TASK STATEMENT => Please reproduce all of the data exactly as it appears, but skip the pictures.
################
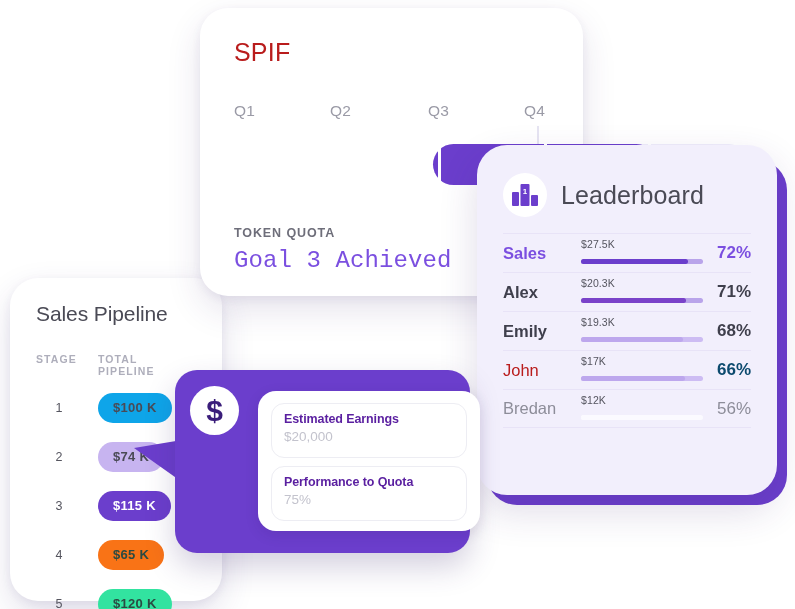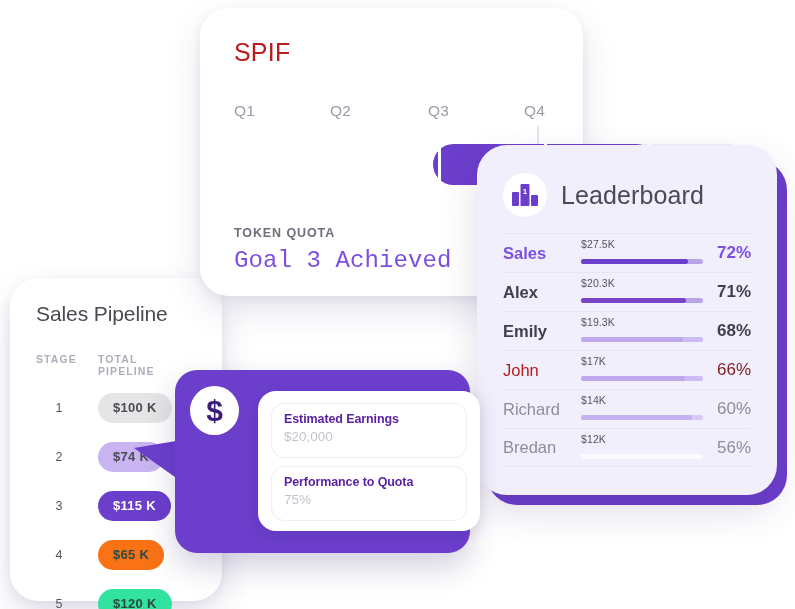--- a/index.html
+++ b/index.html
@@ -364,31 +364,21 @@
           <span class="lb-pct" style="color: rgb(63, 63, 76); font-weight: 700;">68%</span>
         </div>
         <div class="lb-row">
           <span class="lb-name" style="color: #b91c1c; font-weight: 400;">John</span>
           <div class="lb-mid">
             <span class="lb-amount">$17K</span>
             <div class="lb-bar-track" style="background: rgb(205, 188, 243);">
               <div class="lb-bar-fill" style="width: 85%; background: rgb(189, 167, 237);"></div>
             </div>
           </div>
-          <span class="lb-pct" style="color: #7f1d1d; font-weight: 400;">66%</span>
-        </div>
-        <div class="lb-row">
-          <span class="lb-name" style="color: rgb(141, 141, 153); font-weight: 400;">Richard</span>
-          <div class="lb-mid">
-            <span class="lb-amount">$14K</span>
-            <div class="lb-bar-track" style="background: rgb(214, 201, 246);">
-              <div class="lb-bar-fill" style="width: 91%; background: rgb(197, 177, 240);"></div>
-            </div>
-          </div>
-          <span class="lb-pct" style="color: rgb(141, 141, 153); font-weight: 400;">60%</span>
+          <span class="lb-pct" style="color: #0c4a6e; font-weight: 700;">66%</span>
         </div>
         <div class="lb-row">
           <span class="lb-name" style="color: rgb(141, 141, 153); font-weight: 400;">Bredan</span>
           <div class="lb-mid">
             <span class="lb-amount">$12K</span>
             <div class="lb-bar-track" style="background: rgb(251, 250, 255);">
               <div class="lb-bar-fill" style="width: 95%; background: rgb(251, 250, 255);"></div>
             </div>
           </div>
           <span class="lb-pct" style="color: rgb(141, 141, 153); font-weight: 400;">56%</span>
@@ -398,21 +388,21 @@
 
   <div class="card" id="pipeline-card">
     <div id="pipeline-title">Sales Pipeline</div>
     <div id="pipeline-heads">
       <span class="h-stage">STAGE</span>
       <span class="h-total">TOTAL PIPELINE</span>
     </div>
     <div id="pipeline-rows">
         <div class="pl-row">
           <span class="pl-stage">1</span>
-          <span class="pl-badge" style="background: #e5e5e5; color: rgb(74, 74, 85); text-align: right;">$100 K</span>
+          <span class="pl-badge" style="background: #0ea5e9; color: rgb(74, 74, 85); text-align: right;">$100 K</span>
         </div>
         <div class="pl-row">
           <span class="pl-stage">2</span>
           <span class="pl-badge" style="background: rgb(199, 180, 240); color: rgb(74, 74, 85);">$74 K</span>
         </div>
         <div class="pl-row">
           <span class="pl-stage">3</span>
           <span class="pl-badge" style="background: rgb(107, 62, 204); color: rgb(255, 255, 255);">$115 K</span>
         </div>
         <div class="pl-row">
################
ANSWER BELOW =>
--- a/index.html
+++ b/index.html
@@ -364,31 +364,21 @@
           <span class="lb-pct" style="color: rgb(63, 63, 76); font-weight: 700;">68%</span>
         </div>
         <div class="lb-row">
           <span class="lb-name" style="color: #b91c1c; font-weight: 400;">John</span>
           <div class="lb-mid">
             <span class="lb-amount">$17K</span>
             <div class="lb-bar-track" style="background: rgb(205, 188, 243);">
               <div class="lb-bar-fill" style="width: 85%; background: rgb(189, 167, 237);"></div>
             </div>
           </div>
-          <span class="lb-pct" style="color: #7f1d1d; font-weight: 400;">66%</span>
-        </div>
-        <div class="lb-row">
-          <span class="lb-name" style="color: rgb(141, 141, 153); font-weight: 400;">Richard</span>
-          <div class="lb-mid">
-            <span class="lb-amount">$14K</span>
-            <div class="lb-bar-track" style="background: rgb(214, 201, 246);">
-              <div class="lb-bar-fill" style="width: 91%; background: rgb(197, 177, 240);"></div>
-            </div>
-          </div>
-          <span class="lb-pct" style="color: rgb(141, 141, 153); font-weight: 400;">60%</span>
+          <span class="lb-pct" style="color: #0c4a6e; font-weight: 700;">66%</span>
         </div>
         <div class="lb-row">
           <span class="lb-name" style="color: rgb(141, 141, 153); font-weight: 400;">Bredan</span>
           <div class="lb-mid">
             <span class="lb-amount">$12K</span>
             <div class="lb-bar-track" style="background: rgb(251, 250, 255);">
               <div class="lb-bar-fill" style="width: 95%; background: rgb(251, 250, 255);"></div>
             </div>
           </div>
           <span class="lb-pct" style="color: rgb(141, 141, 153); font-weight: 400;">56%</span>
@@ -398,21 +388,21 @@
 
   <div class="card" id="pipeline-card">
     <div id="pipeline-title">Sales Pipeline</div>
     <div id="pipeline-heads">
       <span class="h-stage">STAGE</span>
       <span class="h-total">TOTAL PIPELINE</span>
     </div>
     <div id="pipeline-rows">
         <div class="pl-row">
           <span class="pl-stage">1</span>
-          <span class="pl-badge" style="background: #e5e5e5; color: rgb(74, 74, 85); text-align: right;">$100 K</span>
+          <span class="pl-badge" style="background: #0ea5e9; color: rgb(74, 74, 85); text-align: right;">$100 K</span>
         </div>
         <div class="pl-row">
           <span class="pl-stage">2</span>
           <span class="pl-badge" style="background: rgb(199, 180, 240); color: rgb(74, 74, 85);">$74 K</span>
         </div>
         <div class="pl-row">
           <span class="pl-stage">3</span>
           <span class="pl-badge" style="background: rgb(107, 62, 204); color: rgb(255, 255, 255);">$115 K</span>
         </div>
         <div class="pl-row">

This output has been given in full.